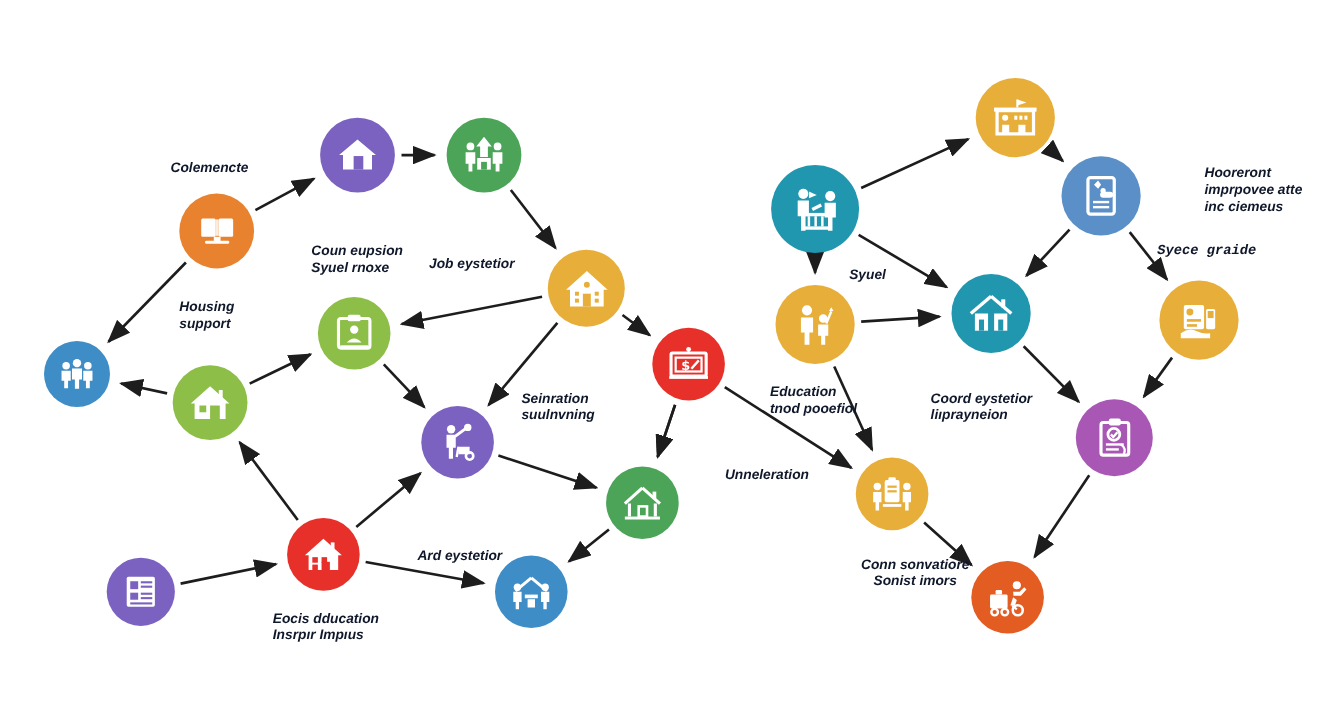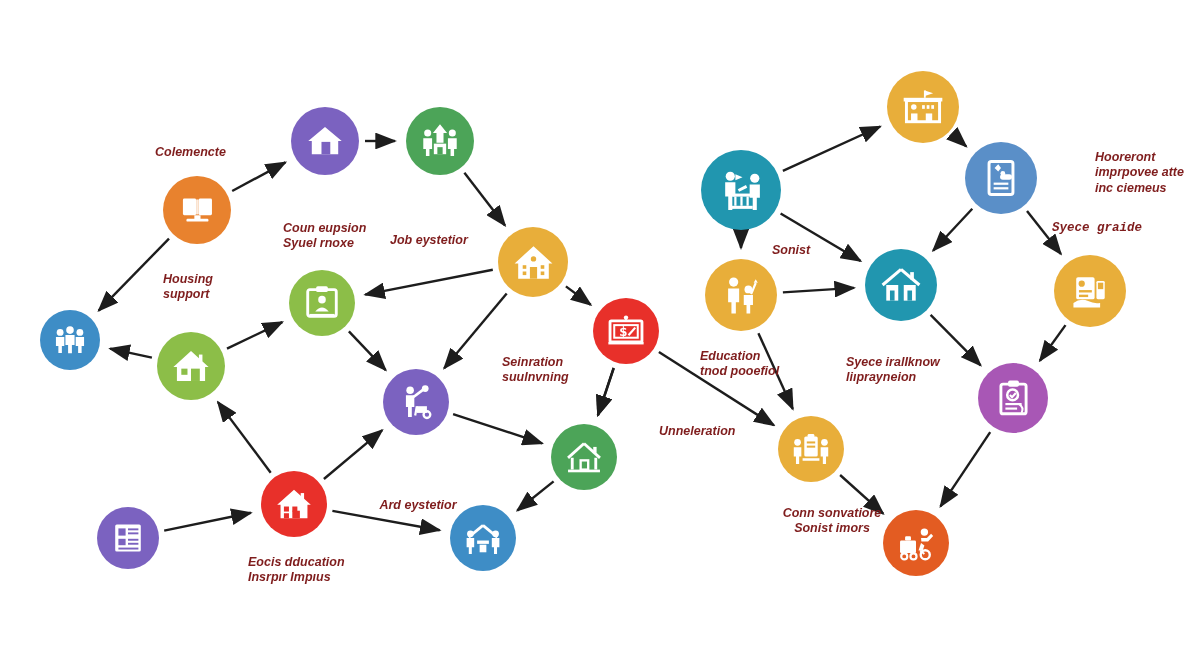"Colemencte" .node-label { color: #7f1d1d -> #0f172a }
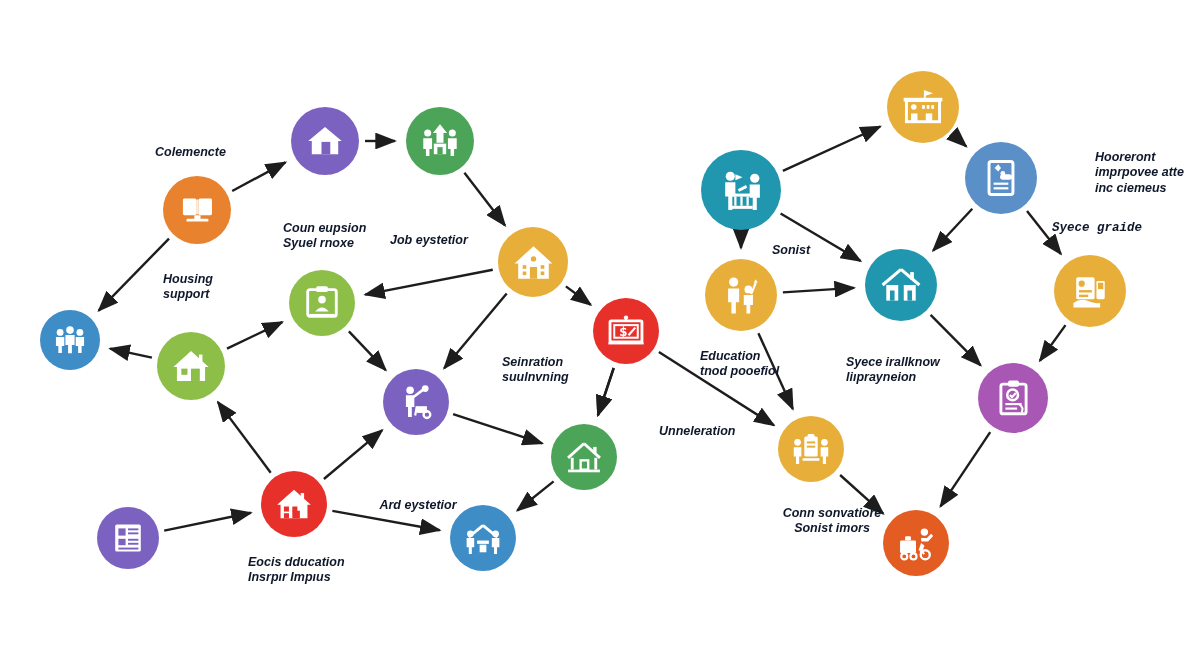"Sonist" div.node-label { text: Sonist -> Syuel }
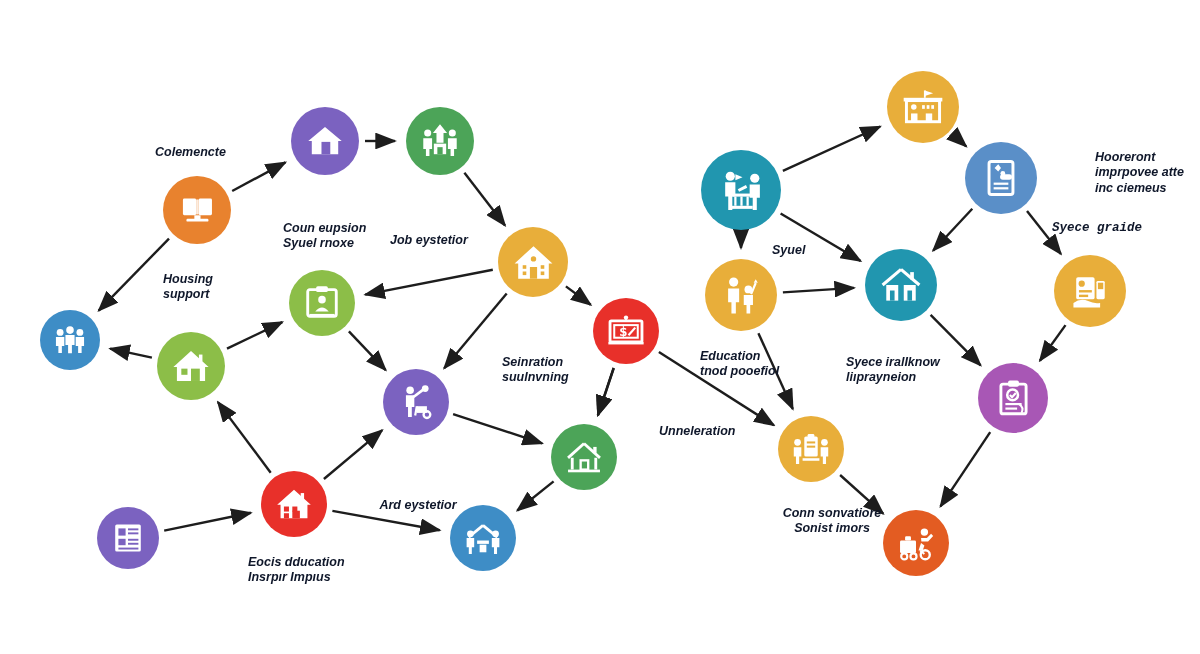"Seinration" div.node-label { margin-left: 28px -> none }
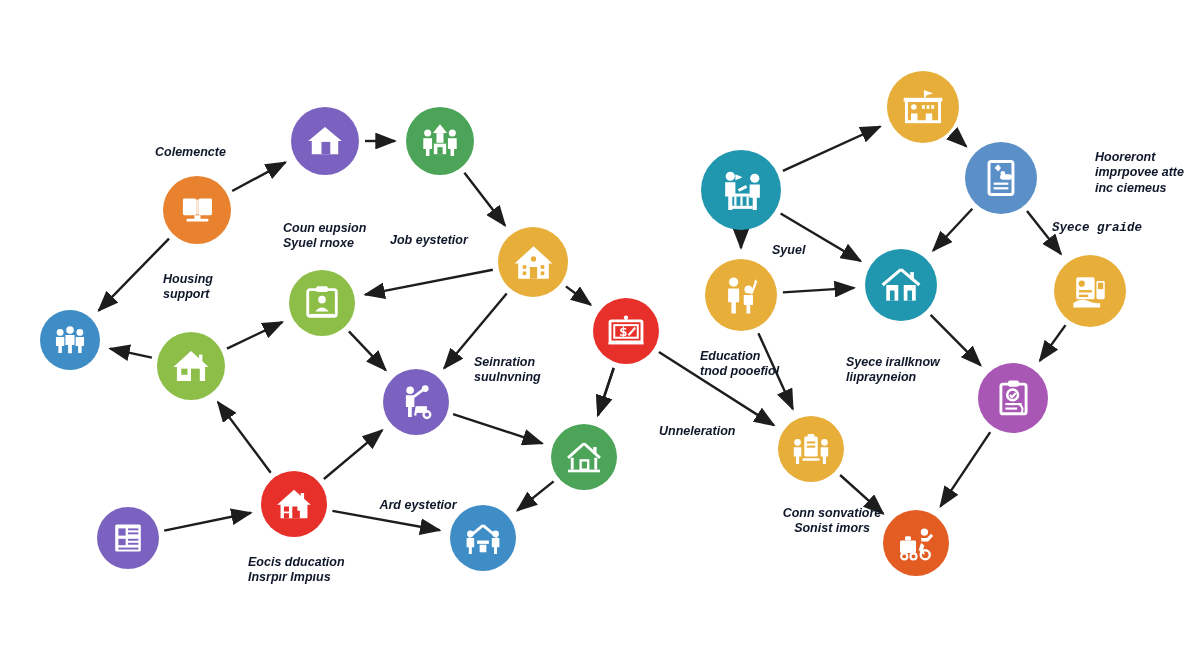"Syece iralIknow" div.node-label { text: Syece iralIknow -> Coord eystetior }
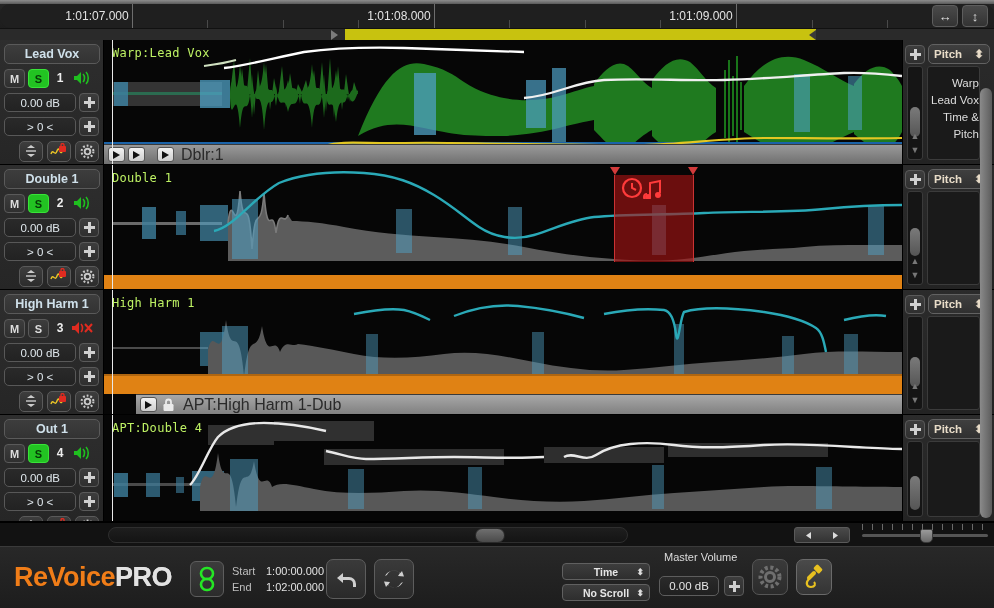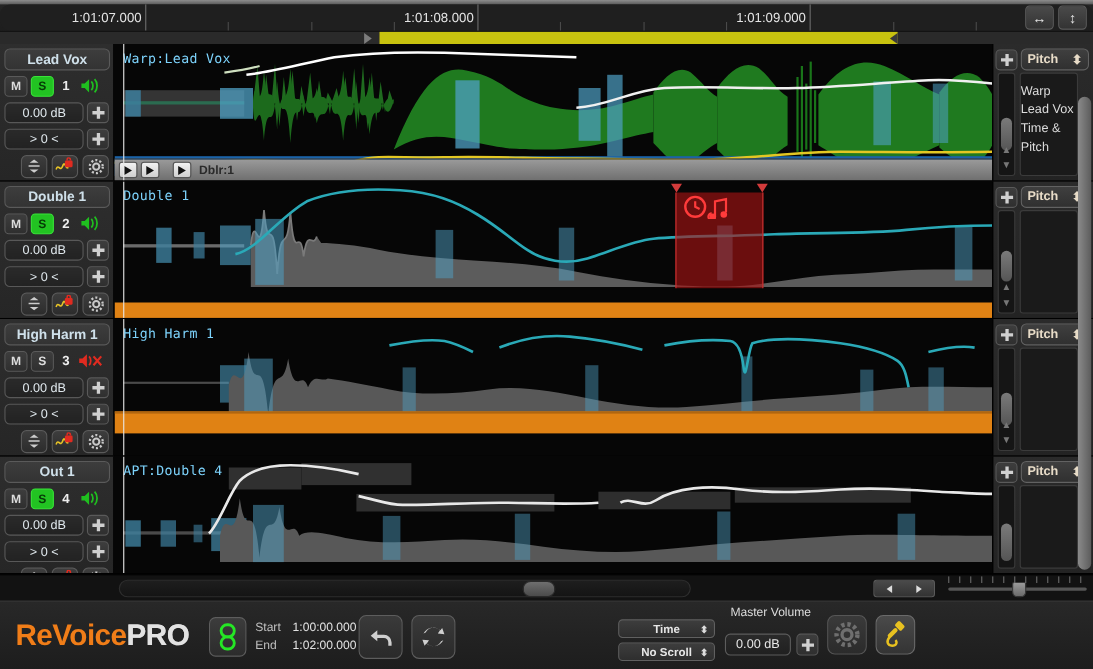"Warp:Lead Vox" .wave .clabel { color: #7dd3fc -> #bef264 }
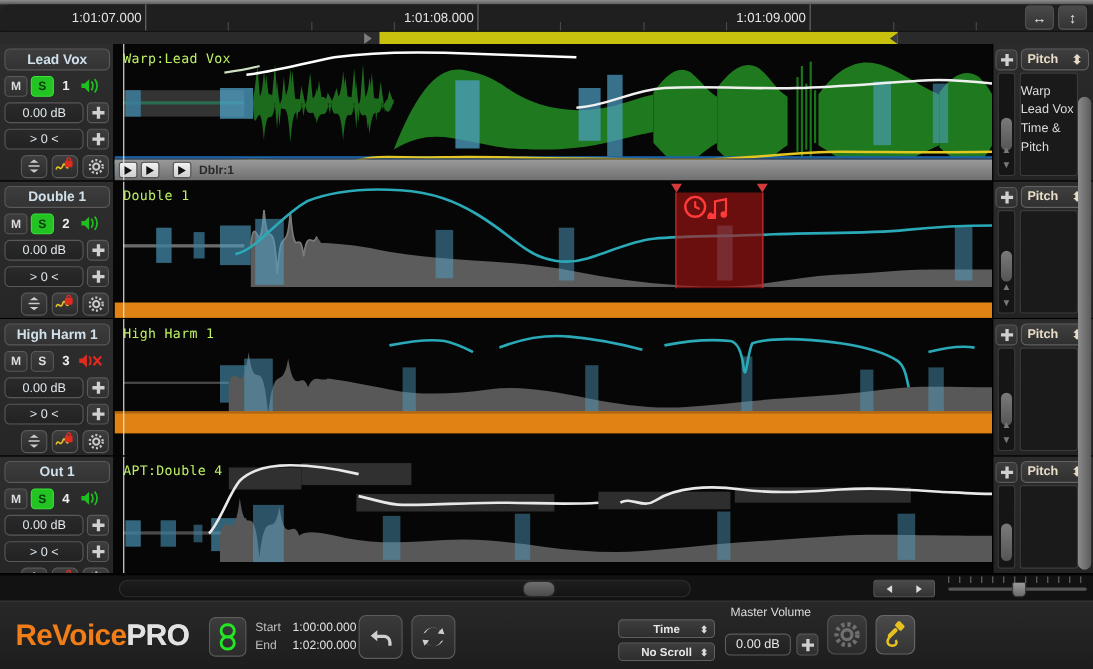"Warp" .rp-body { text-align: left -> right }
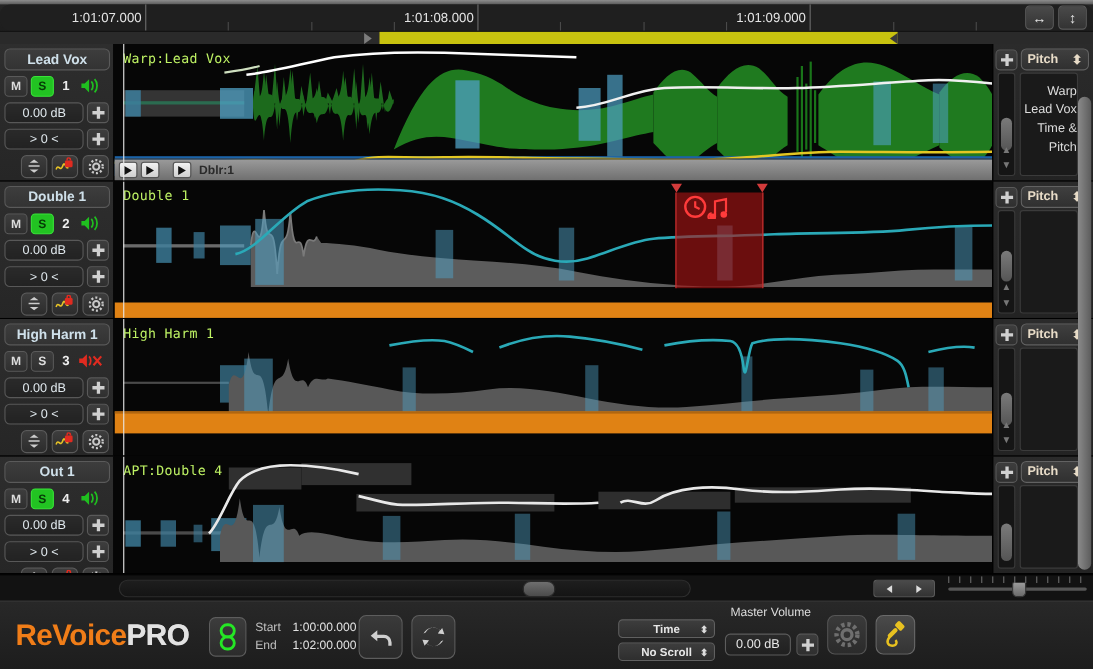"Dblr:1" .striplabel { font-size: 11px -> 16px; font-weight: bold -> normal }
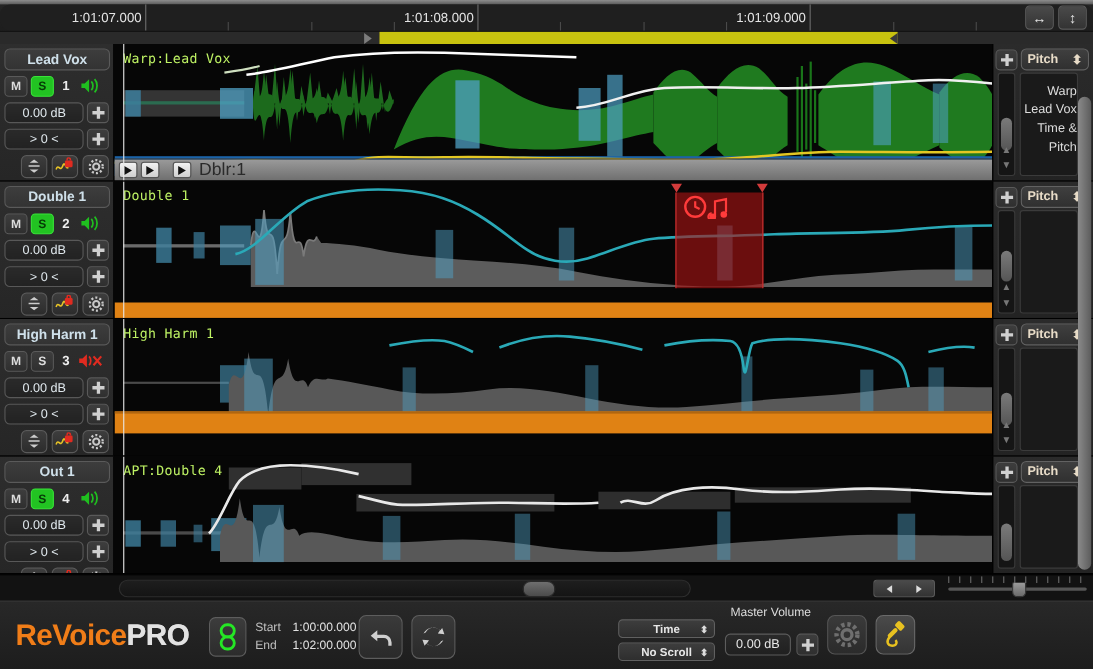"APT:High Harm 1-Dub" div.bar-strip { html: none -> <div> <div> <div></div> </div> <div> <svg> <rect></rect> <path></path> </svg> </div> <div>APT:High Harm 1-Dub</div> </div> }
______
Task to complete: Reproduce the lines above letter for letter. The pictures stay behind.

Solution for this task:
"Colemencte" .node-label { color: #7f1d1d -> #0f172a }
"Sonist" div.node-label { text: Sonist -> Syuel }
"Seinration" div.node-label { margin-left: 28px -> none }
"Syece iralIknow" div.node-label { text: Syece iralIknow -> Coord eystetior }
"Warp:Lead Vox" .wave .clabel { color: #7dd3fc -> #bef264 }
"Warp" .rp-body { text-align: left -> right }
"Dblr:1" .striplabel { font-size: 11px -> 16px; font-weight: bold -> normal }
"APT:High Harm 1-Dub" div.bar-strip { html: none -> <div> <div> <div></div> </div> <div> <svg> <rect></rect> <path></path> </svg> </div> <div>APT:High Harm 1-Dub</div> </div> }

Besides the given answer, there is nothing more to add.